UPDATE 1: According to state television, Peterle and Gaspari will proceed to the second round. This promises to be plenty of fun 😀

UPDATE 2 (2040 hrs): For all of you who want to follow the results in almost real-time, this is the link to the state electoral comission in English. It appears that the turnout was terribly low – only 53,6 % of eligible voters cast their vote. And – not unlike the last two presidential elections in the US, it could very well happen that the final result will be determined by overseas votes. Namely, the state electoral commission has (somewhat controversially) decided to send a ballot to every voter outside Slovenia, even to those who haven’t requested a ballot. It is understood that some 50 thousand ballots will be returned. This represents 3.125 percent of total votes and although most of those votes will probably go to Peterle, they could very well decide whether Türk or Gaspari go to the second round. Results @ 20:40 Peterle: 28,07%, Türk: 24,71%, Gaspari: 24,34%

P.S.: She speaks!!! 😆 PM’s – well – girlfriend Urška Bačovnik finally spoke to the media.
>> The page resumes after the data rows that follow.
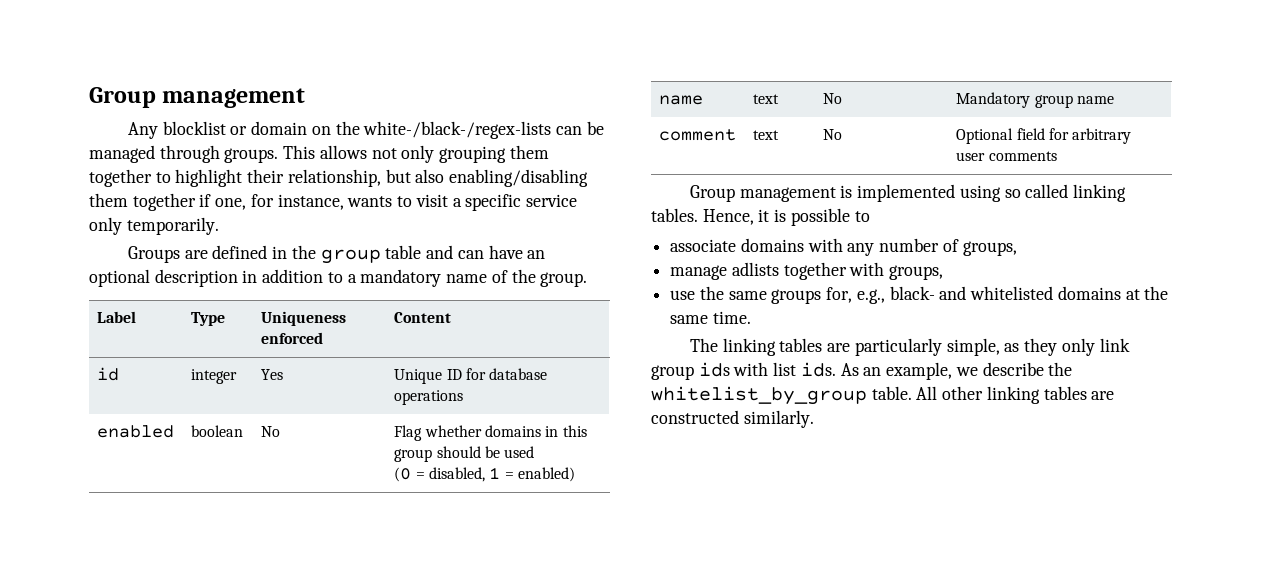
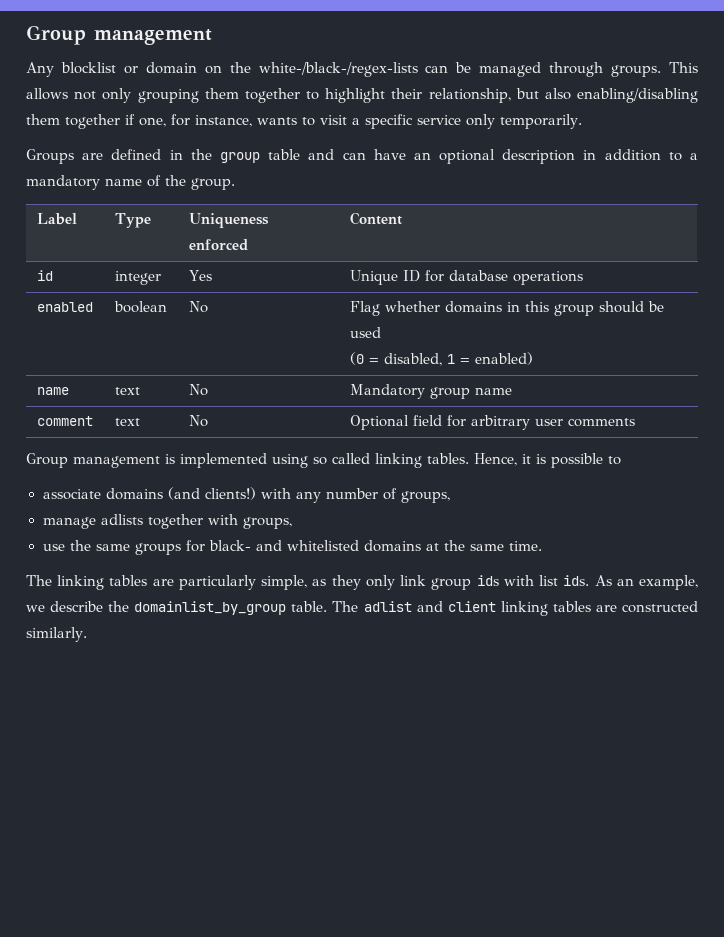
- associate domains with any number of groups,
+ associate domains (and clients!) with any number of groups,
- use the same groups for, e.g., black- and whitelisted domains at the same time.
+ use the same groups for black- and whitelisted domains at the same time.
- As an example, we describe the whitelist_by_group table. All other linking tables are constructed similarly.
+ As an example, we describe the domainlist_by_group table. The adlist and client linking tables are constructed similarly.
First of all: she needs a lot of media tranining. But most importantly – she announced that she and PM Janša are about to get married. Not that it was totall unexpected, but still… The yellow press will probably go ga-ga over this tomorrow.

UPDATE 3 (2215 hrs): The elections will probably come down to the wire. The unofficial incomplete results show that Lojze Peterle got 28,5 percent of the vote, Danilo Türk got 24,55 percent and Mitja Gaspari got 24.16 percent.

So I guess it’s time for some analysis.

Probably the biggest surprise was the relatively low number of percentange of votes Lojze Peterle got. All the pre-election polls predicted he would get at least 10 percent more. And although he is still the winner of the first round, his campaing entered a downward trend which he must now work hard to stop it. Türk or Gaspari, however, have both exceeded expectations and whoever of the two goes on to the second round can build on the momentum in the next fourteen days.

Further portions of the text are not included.